This study has been completed.
Novo Nordisk A/S
Information provided by (Responsible Party):
Janbernd Kirschner, University Hospital Freiburg Identifier:
First received: September 12, 2007
Last updated: December 17, 2013
Last verified: December 2013
The purpose of this study is to determine whether Growth hormon can increase strength in spinal muscular atrophy type II and III.
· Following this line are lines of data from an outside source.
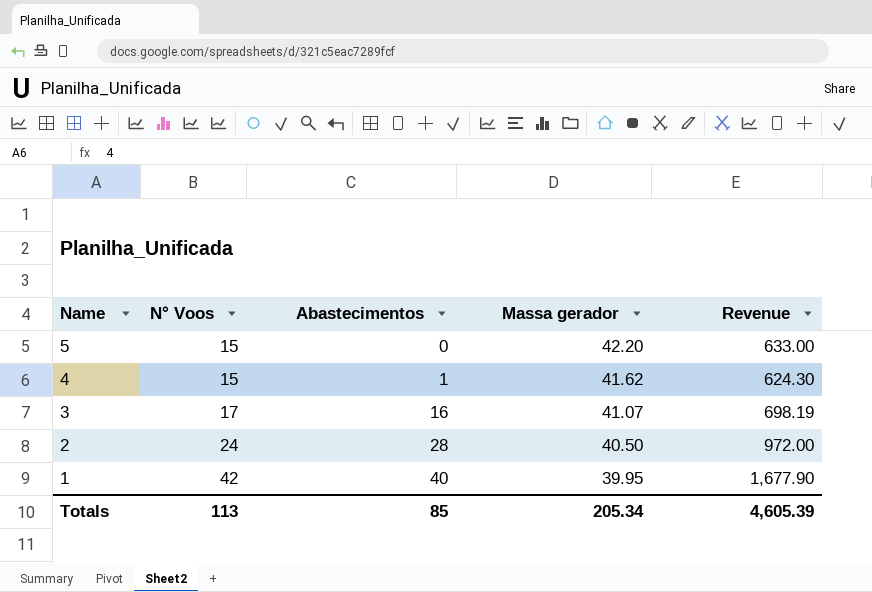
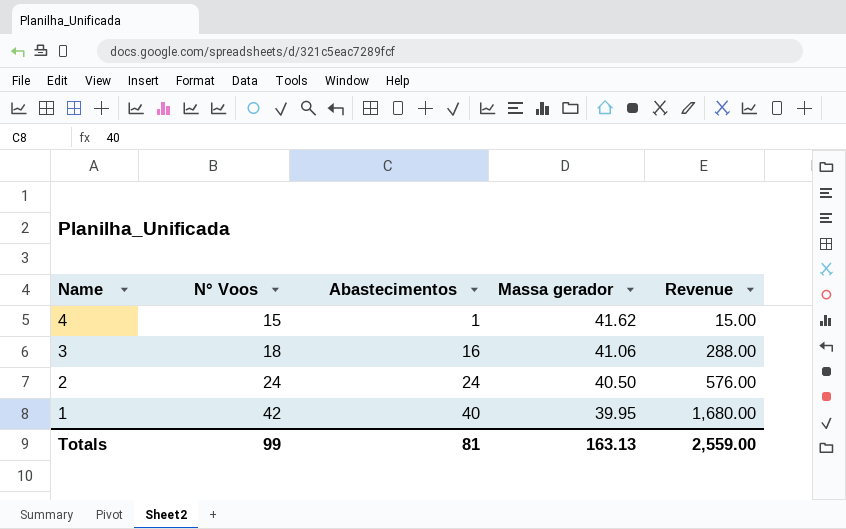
column Revenue | formula: [N° Voos] * [Massa gerador] -> [N° Voos] * [Abastecimentos]
row 5: 15 | 0 | 42.20 | 633.00 -> none
3 | N° Voos: 17 -> 18
3 | Massa gerador: 41.07 -> 41.06
2 | Abastecimentos: 28 -> 24
Totals | N° Voos: 113 -> 99
Totals | Abastecimentos: 85 -> 81
Totals | Massa gerador: 205.34 -> 163.13
Totals | Revenue: 4,605.39 -> 2,559.00

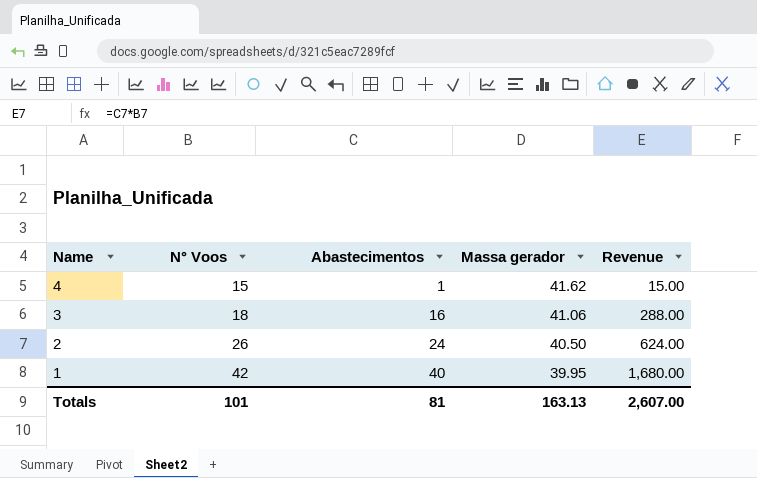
2 | N° Voos: 24 -> 26
2 | Revenue: 576.00 -> 624.00
Totals | N° Voos: 99 -> 101
Totals | Revenue: 2,559.00 -> 2,607.00

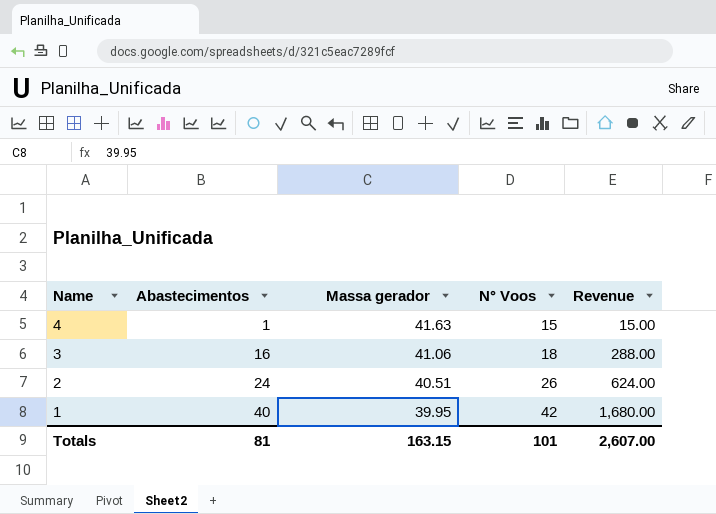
column N° Voos | position: 2 -> 4
4 | Massa gerador: 41.62 -> 41.63
2 | Massa gerador: 40.50 -> 40.51
Totals | Massa gerador: 163.13 -> 163.15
Condition Intervention Phase
Muscular Atrophy, Spinal Drug: somatotropin Drug: Placebo Phase 2

Study Type: Interventional
Study Design: Allocation: Randomized
Intervention Model: Crossover Assignment
Masking: Quadruple (Participant, Care Provider, Investigator, Outcomes Assessor)
Primary Purpose: Treatment
Official Title: Can Treatment With Human Growth Hormone Increase Strength in Spinal Muscular Atrophy Type II and III?

Resource links provided by NLM:

Further study details as provided by Janbernd Kirschner, University Hospital Freiburg:

Primary Outcome Measures:
  • Primary: sum of strength (hand held myometry) [ Time Frame: 20 weeks ]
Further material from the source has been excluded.